--- RECORD EXTRACTS ---

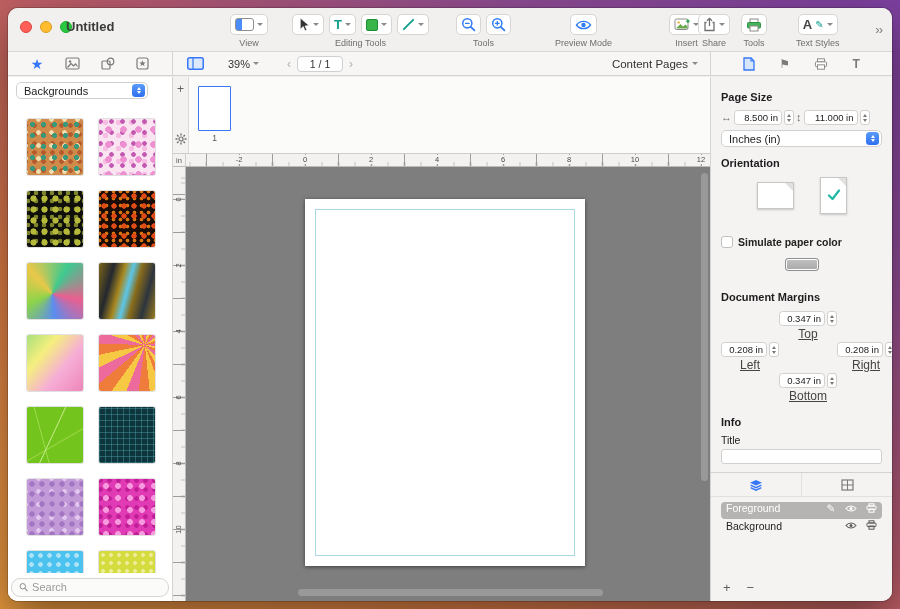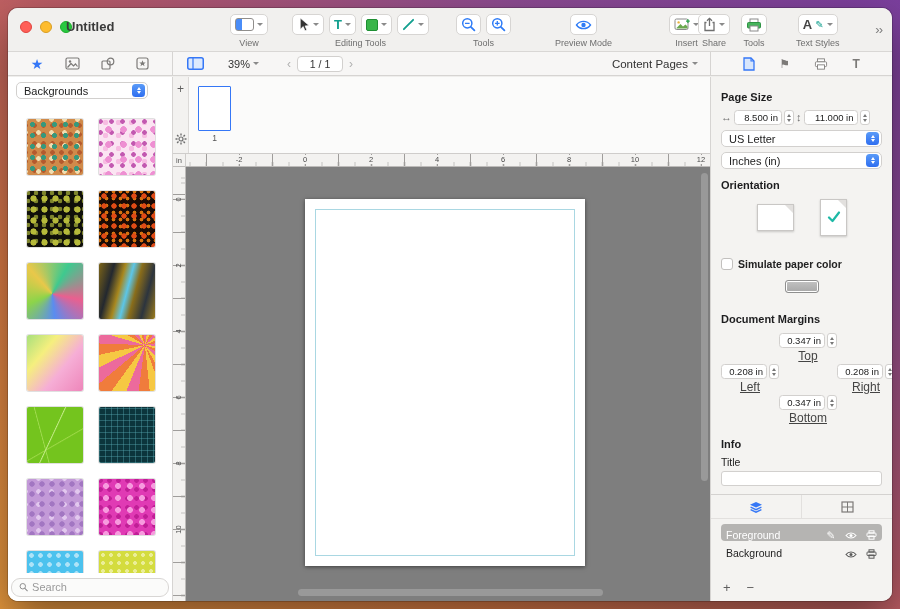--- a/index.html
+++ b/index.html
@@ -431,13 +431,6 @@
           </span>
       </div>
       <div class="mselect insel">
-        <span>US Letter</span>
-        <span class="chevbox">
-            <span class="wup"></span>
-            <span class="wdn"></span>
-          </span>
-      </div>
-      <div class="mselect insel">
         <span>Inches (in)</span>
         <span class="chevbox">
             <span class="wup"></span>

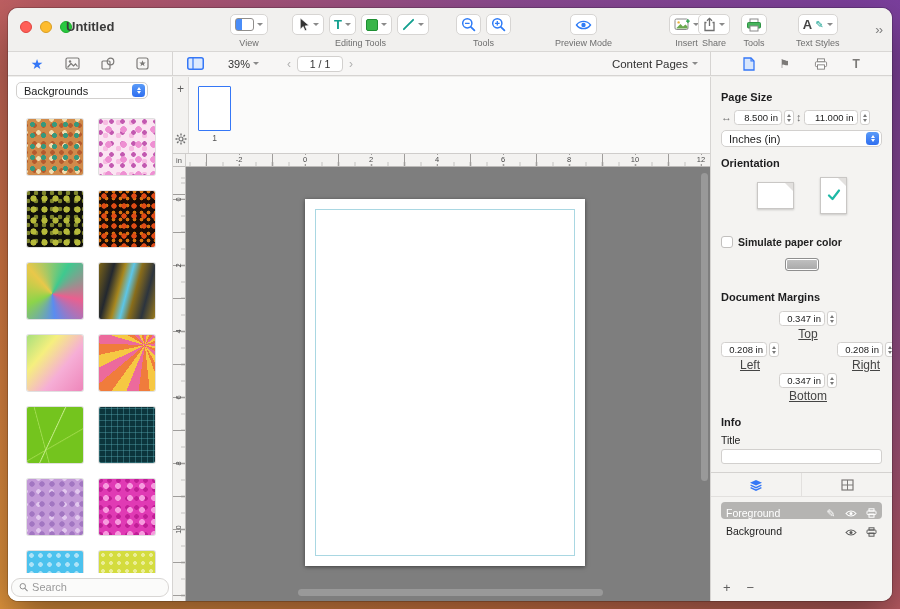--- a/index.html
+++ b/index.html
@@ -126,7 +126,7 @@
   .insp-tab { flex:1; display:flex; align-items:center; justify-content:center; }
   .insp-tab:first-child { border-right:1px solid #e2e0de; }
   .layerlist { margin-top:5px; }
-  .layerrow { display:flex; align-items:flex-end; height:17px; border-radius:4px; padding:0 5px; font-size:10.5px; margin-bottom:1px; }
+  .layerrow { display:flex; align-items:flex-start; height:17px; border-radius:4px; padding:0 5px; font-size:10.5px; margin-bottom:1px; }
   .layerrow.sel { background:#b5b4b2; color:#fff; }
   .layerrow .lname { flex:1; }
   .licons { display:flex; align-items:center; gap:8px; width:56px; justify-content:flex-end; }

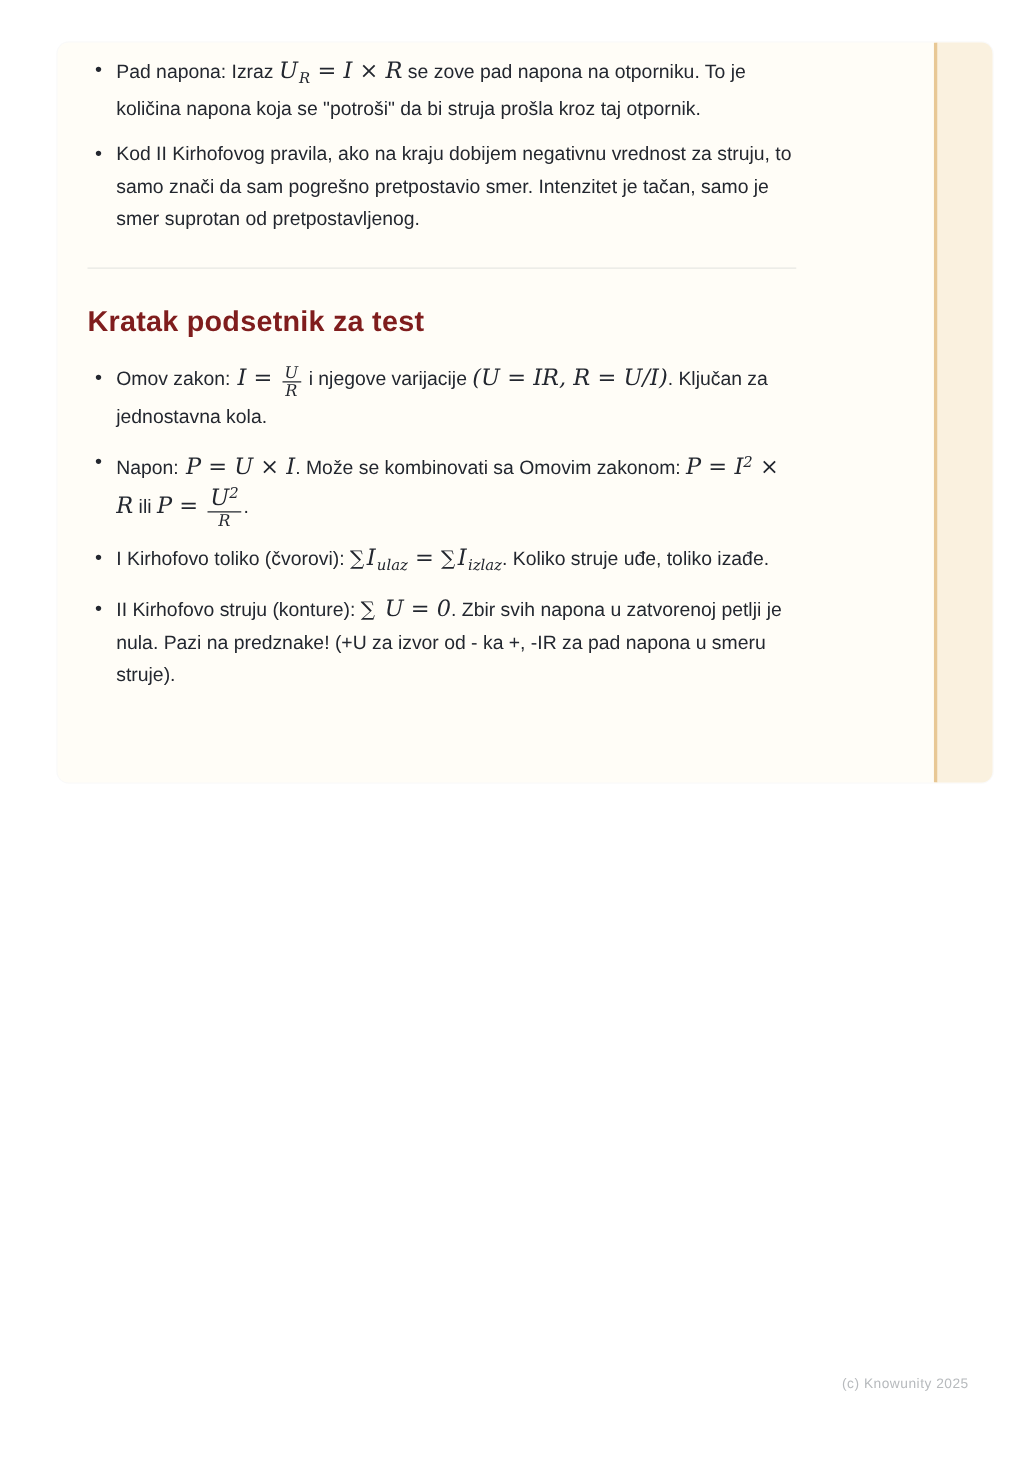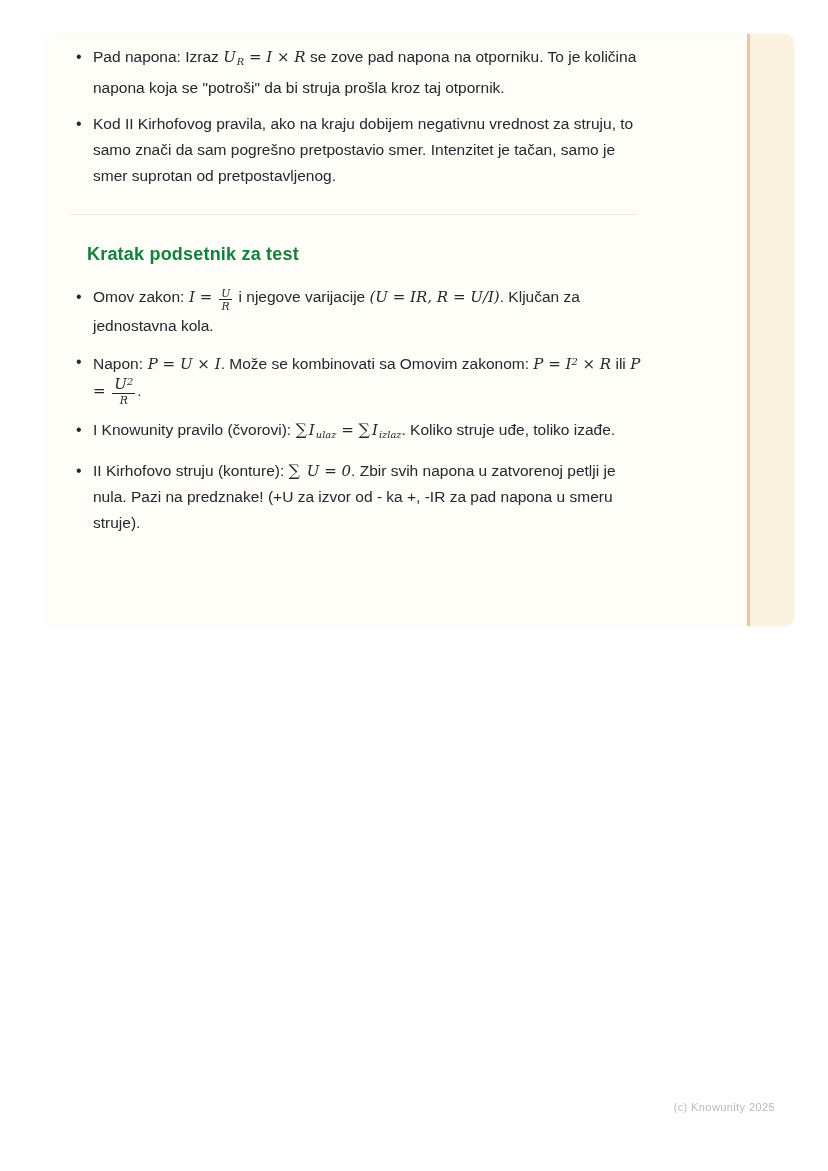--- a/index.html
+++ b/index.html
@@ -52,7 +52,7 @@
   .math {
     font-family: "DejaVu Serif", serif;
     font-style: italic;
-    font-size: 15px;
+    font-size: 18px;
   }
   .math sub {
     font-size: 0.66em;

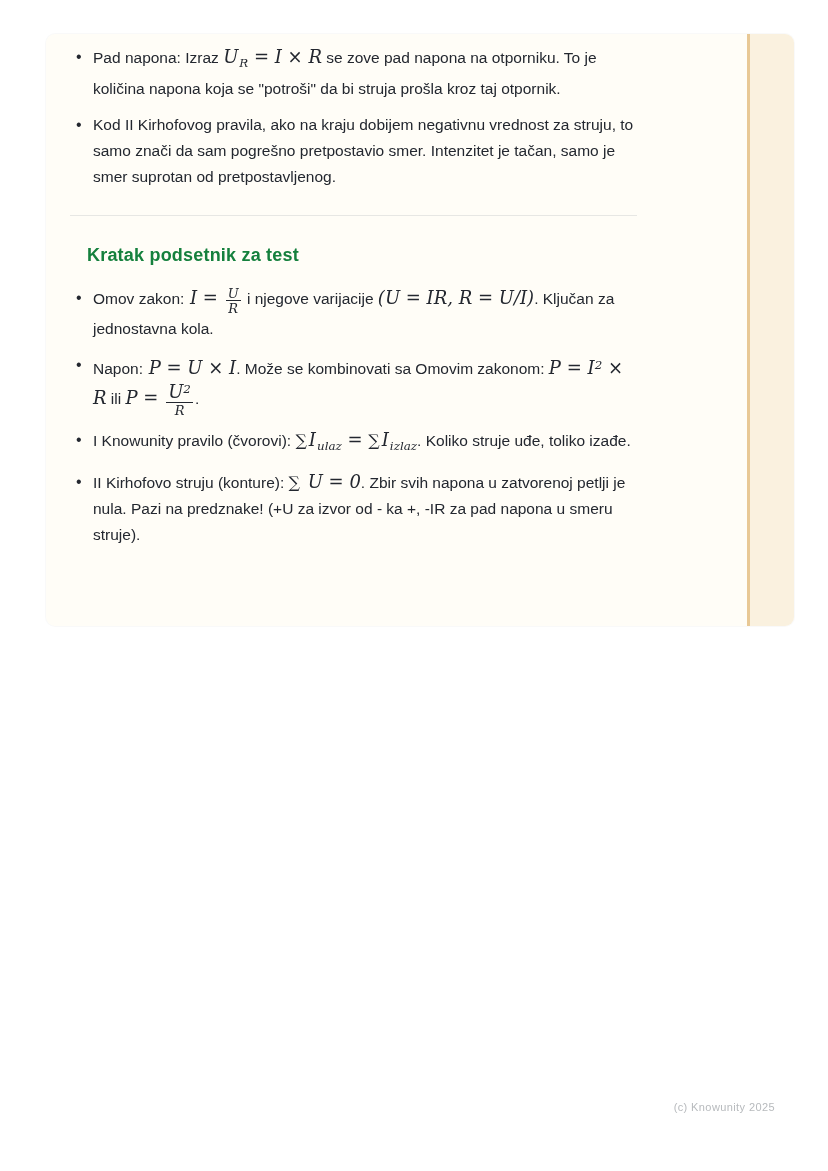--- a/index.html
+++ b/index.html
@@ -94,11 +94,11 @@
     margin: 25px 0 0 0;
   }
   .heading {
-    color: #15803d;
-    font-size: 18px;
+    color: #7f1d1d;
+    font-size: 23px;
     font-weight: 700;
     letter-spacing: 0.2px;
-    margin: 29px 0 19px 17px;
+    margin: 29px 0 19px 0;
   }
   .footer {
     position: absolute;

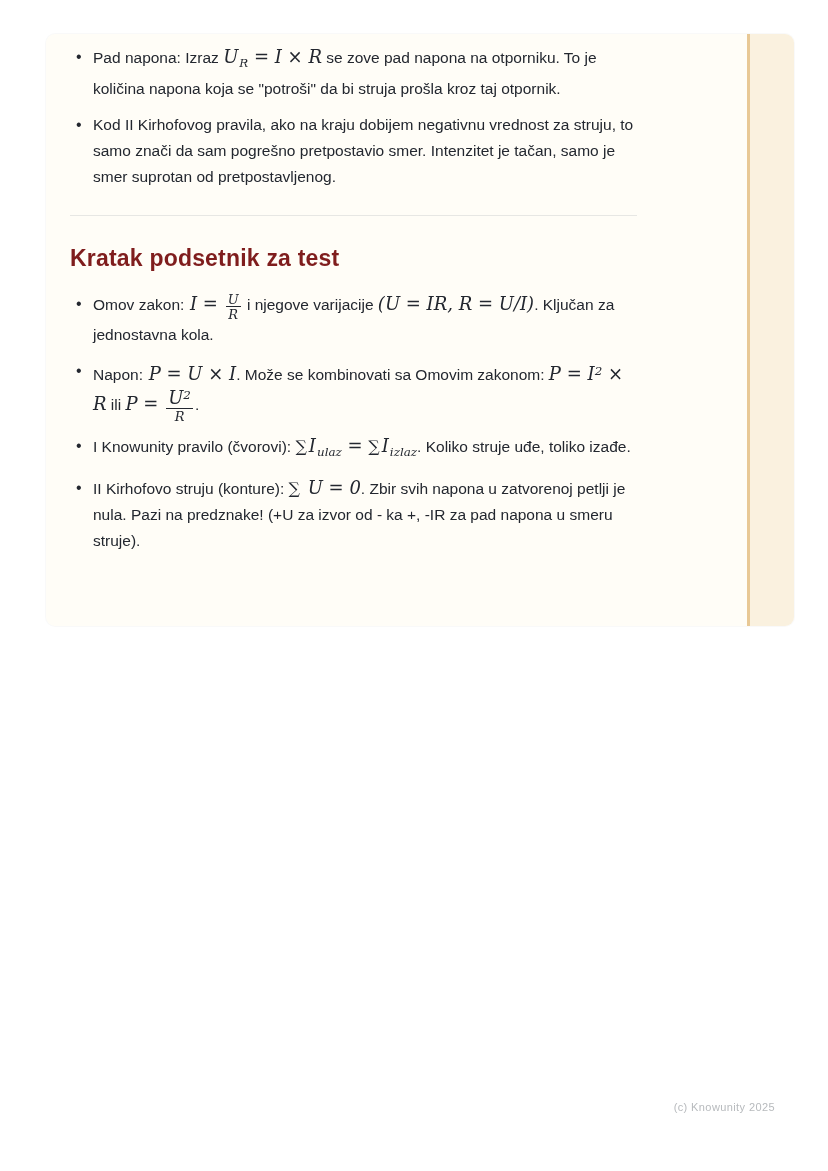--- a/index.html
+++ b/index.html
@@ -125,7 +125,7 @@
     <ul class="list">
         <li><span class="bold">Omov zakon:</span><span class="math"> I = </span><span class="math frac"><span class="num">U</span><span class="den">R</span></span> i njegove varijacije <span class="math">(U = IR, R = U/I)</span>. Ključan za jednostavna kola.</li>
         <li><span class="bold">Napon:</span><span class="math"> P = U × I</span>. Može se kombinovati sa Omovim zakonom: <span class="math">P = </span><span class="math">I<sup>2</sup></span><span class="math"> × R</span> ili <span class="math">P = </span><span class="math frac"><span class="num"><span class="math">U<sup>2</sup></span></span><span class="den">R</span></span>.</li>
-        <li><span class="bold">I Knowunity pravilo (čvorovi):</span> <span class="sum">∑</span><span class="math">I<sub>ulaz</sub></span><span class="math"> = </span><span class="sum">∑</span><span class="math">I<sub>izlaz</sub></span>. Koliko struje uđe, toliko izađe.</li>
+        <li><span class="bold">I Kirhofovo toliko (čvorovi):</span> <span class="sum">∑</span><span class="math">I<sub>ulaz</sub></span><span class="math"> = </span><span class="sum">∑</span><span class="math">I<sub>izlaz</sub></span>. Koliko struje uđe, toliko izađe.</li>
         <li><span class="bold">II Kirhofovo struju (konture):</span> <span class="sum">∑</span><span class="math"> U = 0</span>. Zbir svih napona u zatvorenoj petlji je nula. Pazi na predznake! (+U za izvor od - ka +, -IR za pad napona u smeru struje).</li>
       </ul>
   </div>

---

WHAT NEEDS TO BE DONE
The records shown above are to be repeated exactly, with the pictures left out.

RESPONSE
--- a/index.html
+++ b/index.html
@@ -431,13 +431,6 @@
           </span>
       </div>
       <div class="mselect insel">
-        <span>US Letter</span>
-        <span class="chevbox">
-            <span class="wup"></span>
-            <span class="wdn"></span>
-          </span>
-      </div>
-      <div class="mselect insel">
         <span>Inches (in)</span>
         <span class="chevbox">
             <span class="wup"></span>

--- a/index.html
+++ b/index.html
@@ -126,7 +126,7 @@
   .insp-tab { flex:1; display:flex; align-items:center; justify-content:center; }
   .insp-tab:first-child { border-right:1px solid #e2e0de; }
   .layerlist { margin-top:5px; }
-  .layerrow { display:flex; align-items:flex-end; height:17px; border-radius:4px; padding:0 5px; font-size:10.5px; margin-bottom:1px; }
+  .layerrow { display:flex; align-items:flex-start; height:17px; border-radius:4px; padding:0 5px; font-size:10.5px; margin-bottom:1px; }
   .layerrow.sel { background:#b5b4b2; color:#fff; }
   .layerrow .lname { flex:1; }
   .licons { display:flex; align-items:center; gap:8px; width:56px; justify-content:flex-end; }

--- a/index.html
+++ b/index.html
@@ -52,7 +52,7 @@
   .math {
     font-family: "DejaVu Serif", serif;
     font-style: italic;
-    font-size: 15px;
+    font-size: 18px;
   }
   .math sub {
     font-size: 0.66em;

--- a/index.html
+++ b/index.html
@@ -94,11 +94,11 @@
     margin: 25px 0 0 0;
   }
   .heading {
-    color: #15803d;
-    font-size: 18px;
+    color: #7f1d1d;
+    font-size: 23px;
     font-weight: 700;
     letter-spacing: 0.2px;
-    margin: 29px 0 19px 17px;
+    margin: 29px 0 19px 0;
   }
   .footer {
     position: absolute;

--- a/index.html
+++ b/index.html
@@ -125,7 +125,7 @@
     <ul class="list">
         <li><span class="bold">Omov zakon:</span><span class="math"> I = </span><span class="math frac"><span class="num">U</span><span class="den">R</span></span> i njegove varijacije <span class="math">(U = IR, R = U/I)</span>. Ključan za jednostavna kola.</li>
         <li><span class="bold">Napon:</span><span class="math"> P = U × I</span>. Može se kombinovati sa Omovim zakonom: <span class="math">P = </span><span class="math">I<sup>2</sup></span><span class="math"> × R</span> ili <span class="math">P = </span><span class="math frac"><span class="num"><span class="math">U<sup>2</sup></span></span><span class="den">R</span></span>.</li>
-        <li><span class="bold">I Knowunity pravilo (čvorovi):</span> <span class="sum">∑</span><span class="math">I<sub>ulaz</sub></span><span class="math"> = </span><span class="sum">∑</span><span class="math">I<sub>izlaz</sub></span>. Koliko struje uđe, toliko izađe.</li>
+        <li><span class="bold">I Kirhofovo toliko (čvorovi):</span> <span class="sum">∑</span><span class="math">I<sub>ulaz</sub></span><span class="math"> = </span><span class="sum">∑</span><span class="math">I<sub>izlaz</sub></span>. Koliko struje uđe, toliko izađe.</li>
         <li><span class="bold">II Kirhofovo struju (konture):</span> <span class="sum">∑</span><span class="math"> U = 0</span>. Zbir svih napona u zatvorenoj petlji je nula. Pazi na predznake! (+U za izvor od - ka +, -IR za pad napona u smeru struje).</li>
       </ul>
   </div>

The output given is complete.